## WHAT YOU SHOULD DO
Go through the listing below and show each line that has the word "gradient".

## INPUT

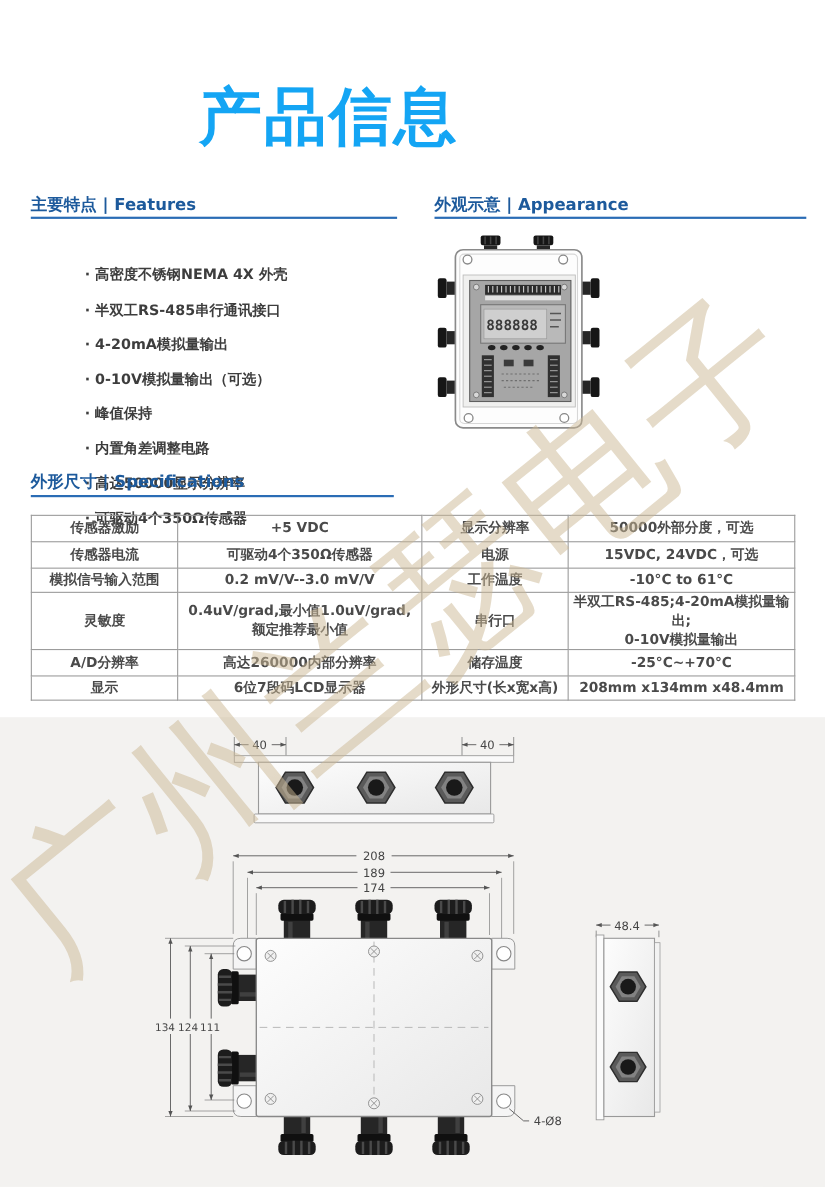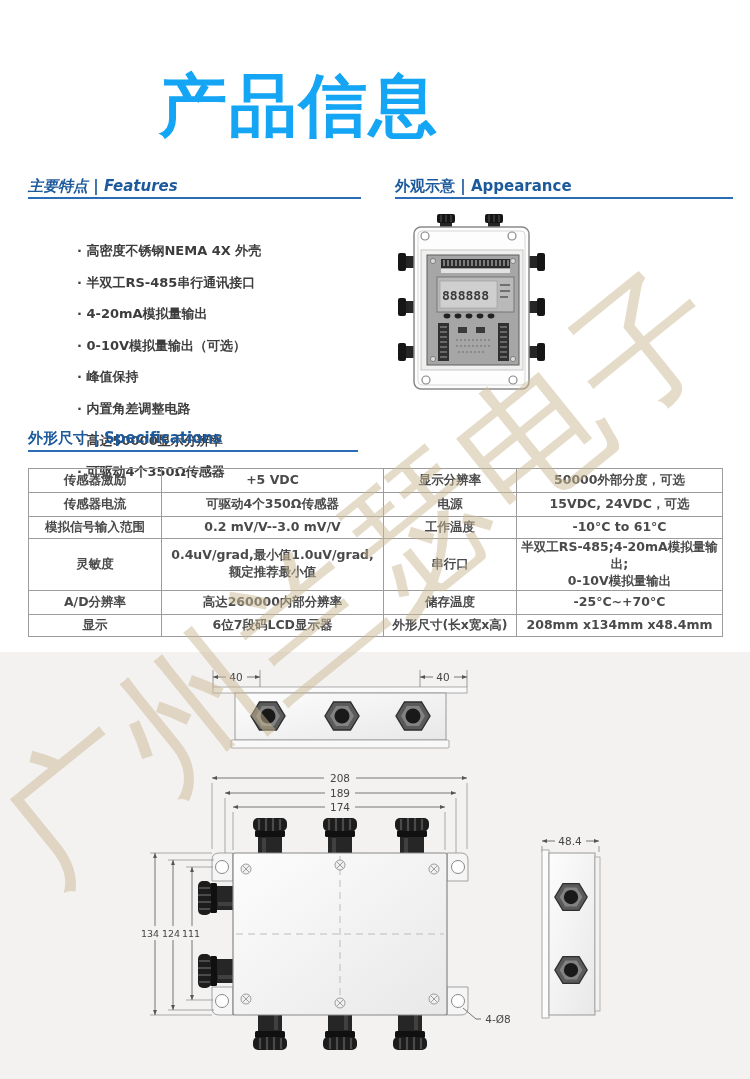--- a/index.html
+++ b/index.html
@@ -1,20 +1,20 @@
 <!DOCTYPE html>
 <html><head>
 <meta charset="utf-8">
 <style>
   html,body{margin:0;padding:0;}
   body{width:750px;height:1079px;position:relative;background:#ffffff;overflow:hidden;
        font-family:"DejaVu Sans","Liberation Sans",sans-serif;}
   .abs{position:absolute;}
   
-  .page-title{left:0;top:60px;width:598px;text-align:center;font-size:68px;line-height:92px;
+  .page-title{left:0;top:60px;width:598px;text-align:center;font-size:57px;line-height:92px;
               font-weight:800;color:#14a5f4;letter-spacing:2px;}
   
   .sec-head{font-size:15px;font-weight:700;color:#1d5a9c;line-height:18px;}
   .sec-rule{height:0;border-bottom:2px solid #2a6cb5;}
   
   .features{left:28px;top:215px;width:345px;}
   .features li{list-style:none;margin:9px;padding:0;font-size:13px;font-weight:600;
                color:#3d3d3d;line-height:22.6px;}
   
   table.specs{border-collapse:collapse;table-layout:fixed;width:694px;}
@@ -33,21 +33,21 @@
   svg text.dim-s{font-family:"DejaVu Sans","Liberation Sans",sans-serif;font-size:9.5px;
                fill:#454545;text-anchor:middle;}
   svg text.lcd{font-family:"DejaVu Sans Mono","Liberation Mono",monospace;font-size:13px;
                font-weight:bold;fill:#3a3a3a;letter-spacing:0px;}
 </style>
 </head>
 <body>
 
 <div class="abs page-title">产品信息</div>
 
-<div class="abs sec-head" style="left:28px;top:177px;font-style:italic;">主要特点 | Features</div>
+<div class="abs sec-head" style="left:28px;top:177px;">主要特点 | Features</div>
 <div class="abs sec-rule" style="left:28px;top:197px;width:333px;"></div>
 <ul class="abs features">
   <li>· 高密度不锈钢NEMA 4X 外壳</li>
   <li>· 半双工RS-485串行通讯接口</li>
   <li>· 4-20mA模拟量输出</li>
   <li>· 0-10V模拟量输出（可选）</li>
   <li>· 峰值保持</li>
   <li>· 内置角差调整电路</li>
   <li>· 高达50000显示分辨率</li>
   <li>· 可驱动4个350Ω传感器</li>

* * *

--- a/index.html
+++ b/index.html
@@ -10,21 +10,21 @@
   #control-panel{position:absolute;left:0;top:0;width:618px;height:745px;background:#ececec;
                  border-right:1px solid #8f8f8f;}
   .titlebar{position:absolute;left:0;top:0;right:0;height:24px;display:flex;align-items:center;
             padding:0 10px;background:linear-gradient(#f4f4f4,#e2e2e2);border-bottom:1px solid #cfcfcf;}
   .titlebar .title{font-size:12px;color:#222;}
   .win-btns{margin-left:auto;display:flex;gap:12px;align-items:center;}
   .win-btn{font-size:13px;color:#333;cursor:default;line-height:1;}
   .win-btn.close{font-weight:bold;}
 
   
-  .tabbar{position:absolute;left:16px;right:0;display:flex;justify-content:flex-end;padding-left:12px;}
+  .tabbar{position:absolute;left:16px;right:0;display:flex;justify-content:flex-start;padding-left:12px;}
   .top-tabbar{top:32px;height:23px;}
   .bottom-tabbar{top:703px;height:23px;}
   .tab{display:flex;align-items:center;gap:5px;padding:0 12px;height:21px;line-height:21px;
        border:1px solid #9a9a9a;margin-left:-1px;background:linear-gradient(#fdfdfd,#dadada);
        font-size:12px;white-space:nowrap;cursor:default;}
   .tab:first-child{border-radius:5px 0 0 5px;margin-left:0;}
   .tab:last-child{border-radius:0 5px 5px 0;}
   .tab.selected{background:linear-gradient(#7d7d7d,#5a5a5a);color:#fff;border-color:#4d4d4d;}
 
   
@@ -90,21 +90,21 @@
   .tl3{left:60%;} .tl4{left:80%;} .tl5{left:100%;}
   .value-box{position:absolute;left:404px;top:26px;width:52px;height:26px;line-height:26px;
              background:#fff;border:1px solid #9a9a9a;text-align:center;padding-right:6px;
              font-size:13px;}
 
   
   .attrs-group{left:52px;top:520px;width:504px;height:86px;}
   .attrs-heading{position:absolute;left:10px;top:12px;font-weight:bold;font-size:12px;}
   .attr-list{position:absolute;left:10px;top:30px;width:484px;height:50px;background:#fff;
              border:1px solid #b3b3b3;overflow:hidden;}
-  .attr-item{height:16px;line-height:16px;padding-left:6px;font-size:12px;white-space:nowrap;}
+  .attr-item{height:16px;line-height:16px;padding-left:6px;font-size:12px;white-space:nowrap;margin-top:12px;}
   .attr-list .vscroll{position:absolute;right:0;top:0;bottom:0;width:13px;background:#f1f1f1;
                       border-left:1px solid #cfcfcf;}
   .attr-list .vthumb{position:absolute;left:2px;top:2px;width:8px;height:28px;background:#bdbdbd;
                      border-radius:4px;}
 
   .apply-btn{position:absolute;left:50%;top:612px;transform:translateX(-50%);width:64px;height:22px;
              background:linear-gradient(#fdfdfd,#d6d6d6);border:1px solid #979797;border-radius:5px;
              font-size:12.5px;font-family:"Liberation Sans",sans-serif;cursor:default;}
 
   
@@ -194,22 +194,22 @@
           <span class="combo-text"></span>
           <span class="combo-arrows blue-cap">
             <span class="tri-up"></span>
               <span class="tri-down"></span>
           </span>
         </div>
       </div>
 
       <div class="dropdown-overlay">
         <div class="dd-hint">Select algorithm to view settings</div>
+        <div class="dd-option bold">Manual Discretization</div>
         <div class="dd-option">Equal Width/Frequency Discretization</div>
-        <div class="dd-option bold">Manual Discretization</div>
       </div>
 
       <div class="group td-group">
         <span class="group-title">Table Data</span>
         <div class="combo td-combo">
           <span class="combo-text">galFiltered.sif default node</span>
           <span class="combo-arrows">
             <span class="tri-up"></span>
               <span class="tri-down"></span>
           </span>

## SOLUTION BELOW
             padding:0 10px;background:linear-gradient(#f4f4f4,#e2e2e2);border-bottom:1px solid #cfcfcf;}
        border:1px solid #9a9a9a;margin-left:-1px;background:linear-gradient(#fdfdfd,#dadada);
   .tab.selected{background:linear-gradient(#7d7d7d,#5a5a5a);color:#fff;border-color:#4d4d4d;}
              background:linear-gradient(#fdfdfd,#d6d6d6);border:1px solid #979797;border-radius:5px;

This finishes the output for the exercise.